Precipitation changes regulate the annual methane uptake in a temperate desert steppe

A - Papers appearing in refereed journals

Yue, P., Zuo, X., Li, K., Li, X., Wang, S. and Misselbrook, T. H. 2021. Precipitation changes regulate the annual methane uptake in a temperate desert steppe. Science of the Total Environment. 804 (15 January 2022), p. 150172.

AuthorsYue, P., Zuo, X., Li, K., Li, X., Wang, S. and Misselbrook, T. H.

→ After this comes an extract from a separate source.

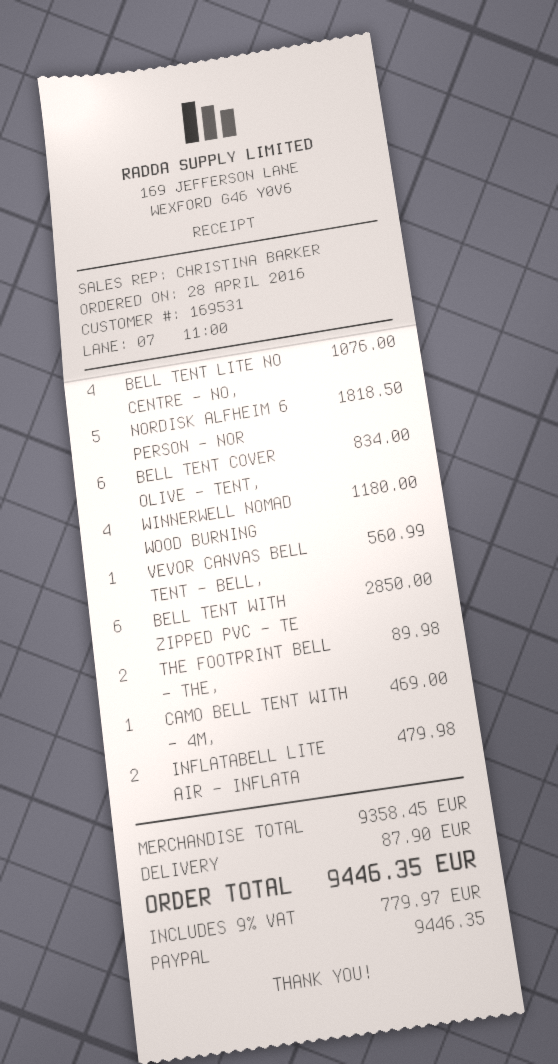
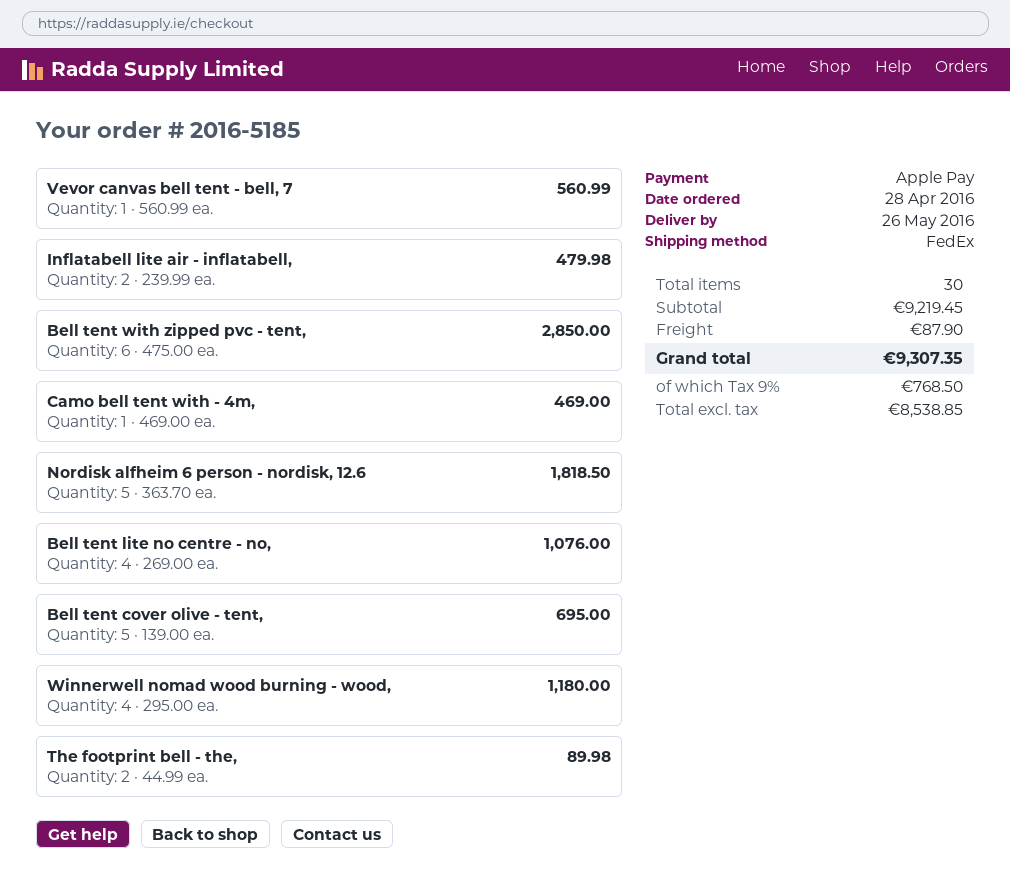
payment method: PayPal -> Apple Pay
BELL TENT COVER OLIVE - TENT,: 6 for 834.00 -> 5 for 695.00
subtotal: 9358.45 -> 9219.45
tax: 9% = 779.97 -> 9% = 768.50
total: 9446.35 -> 9307.35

Desert soils are an important sink of atmospheric methane (CH4) and regulate the global CH4 budget. However, it is still unclear how CH4 fluxes respond to precipitation changes in desert-steppe soils. Therefore, a two-year in situ control experiment was conducted to investigate the effect of precipitation changes on CH4 uptake in desert steppe of Inner Mongolia in northwest China and its driving mechanism. The result showed that this desert steppe was an important sink of CH4. with an annual uptake of 2.93 (2.64-322) kg C ha(-1). It was found that CH4 uptake was reduced significantly for decreasing precipitation, especially in spring and summer. In contrast, an increasing trend of CH4 uptake was observed for increasing precipitation, although it was not statistically significant. Further analyses found that CH4 uptake was more sensitive to decreasing precipitation than increasing precipitation. This may be mainly due to the fact that only moderate water-filled pore space (WFPS) induced by precipitation promoted CH4 uptake, while too-high (>32%) or too-low WFPS inhibited its uptake. A structural equation model showed that the copy number of the pmoA functional gene was the most important factor affecting CH4 uptake. In contrast, soil moisture had a very important indirect effect on CH4 uptake, mainly through significantly affected soil porosity, the above-ground plant biomass and NO3--N content, further affected CH4 uptake. Overall. CH4 sinks in desert steppe was still mainly controlled by methane-oxidizing bacteria containing the key functional gene pmoA and WFPS. Therefore, precipitation plays an important role in regulating the intensity of CH4 sinks in desert steppe, while it is worth noting that too-little precipitation will significantly weaken CH4 sinks.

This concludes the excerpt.